• **STORED DATA**:
= Beginning of Section =

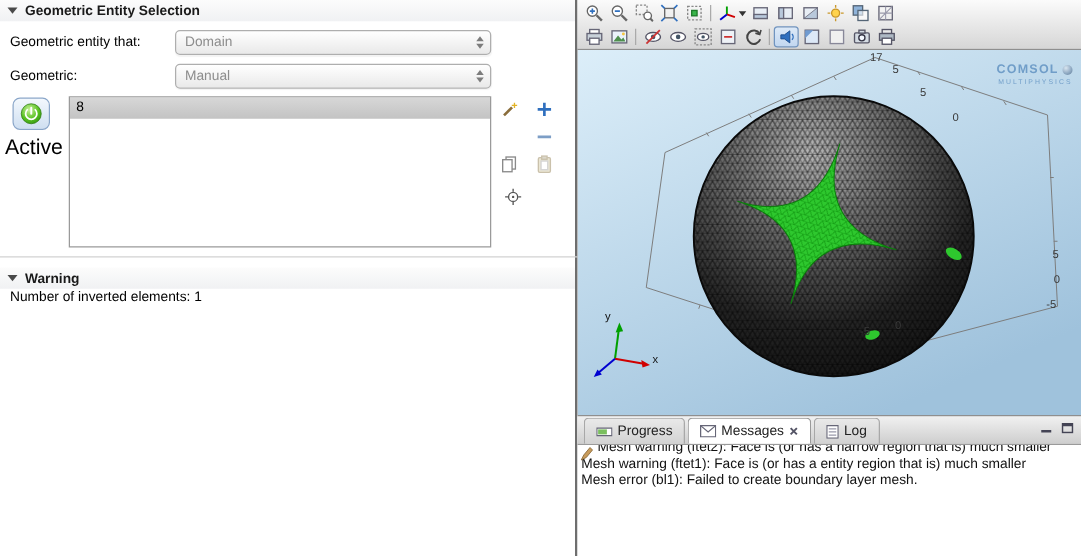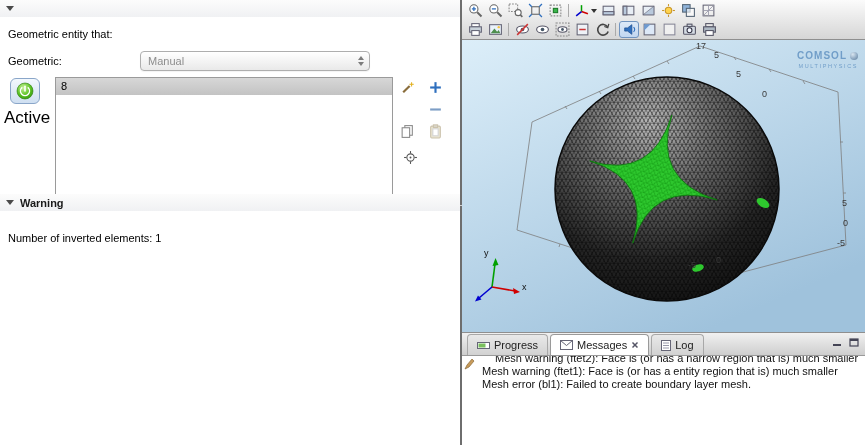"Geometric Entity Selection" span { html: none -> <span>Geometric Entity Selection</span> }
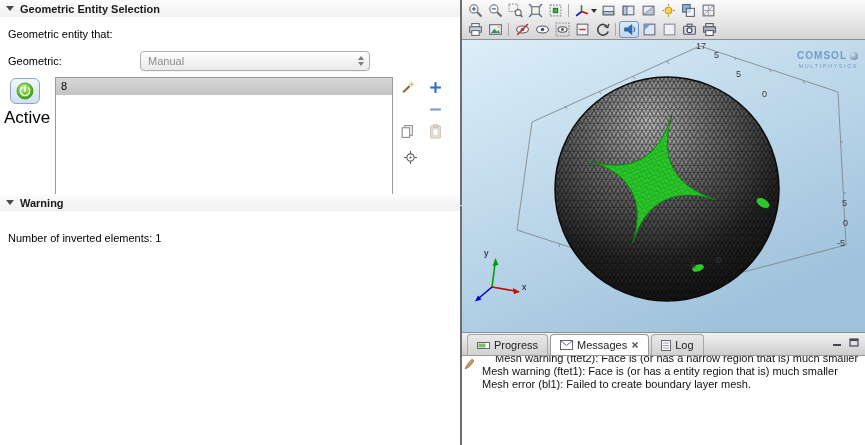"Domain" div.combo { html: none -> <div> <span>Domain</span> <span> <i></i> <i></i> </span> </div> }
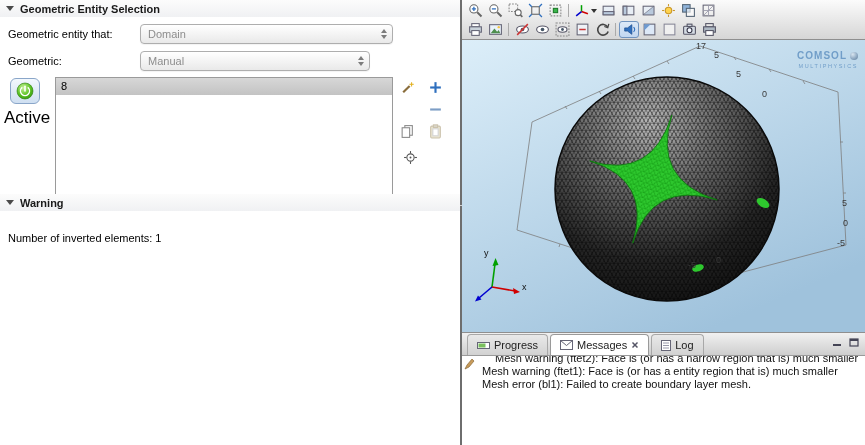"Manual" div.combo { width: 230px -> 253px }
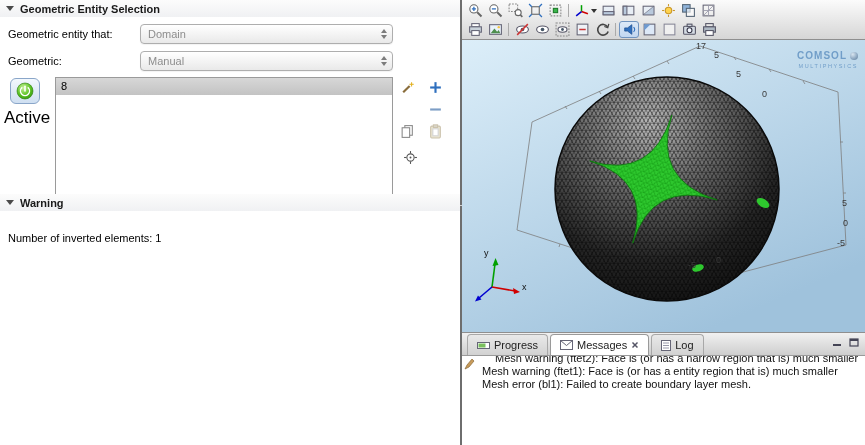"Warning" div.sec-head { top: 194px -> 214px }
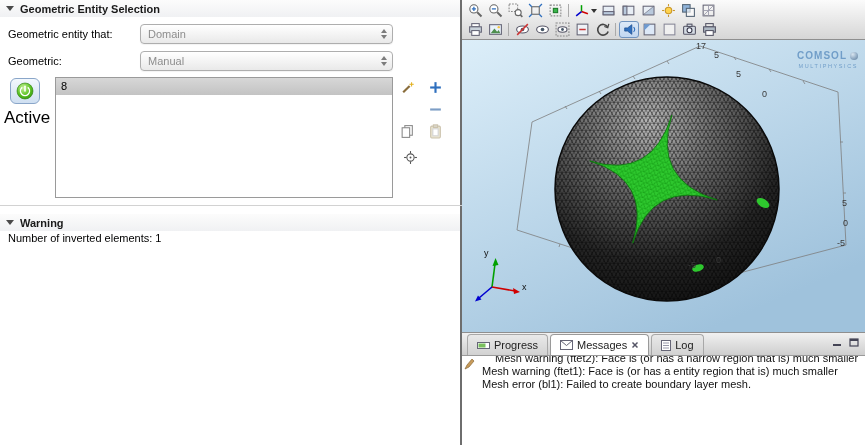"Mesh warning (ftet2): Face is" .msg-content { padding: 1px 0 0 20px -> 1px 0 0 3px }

= End of Section =

• **ABOUT THIS TASK**: Return the data above in its exact wording, with none of the pictures.

• **RESULT FOR THIS TASK**:
"Geometric Entity Selection" span { html: none -> <span>Geometric Entity Selection</span> }
"Domain" div.combo { html: none -> <div> <span>Domain</span> <span> <i></i> <i></i> </span> </div> }
"Manual" div.combo { width: 230px -> 253px }
"Warning" div.sec-head { top: 194px -> 214px }
"Mesh warning (ftet2): Face is" .msg-content { padding: 1px 0 0 20px -> 1px 0 0 3px }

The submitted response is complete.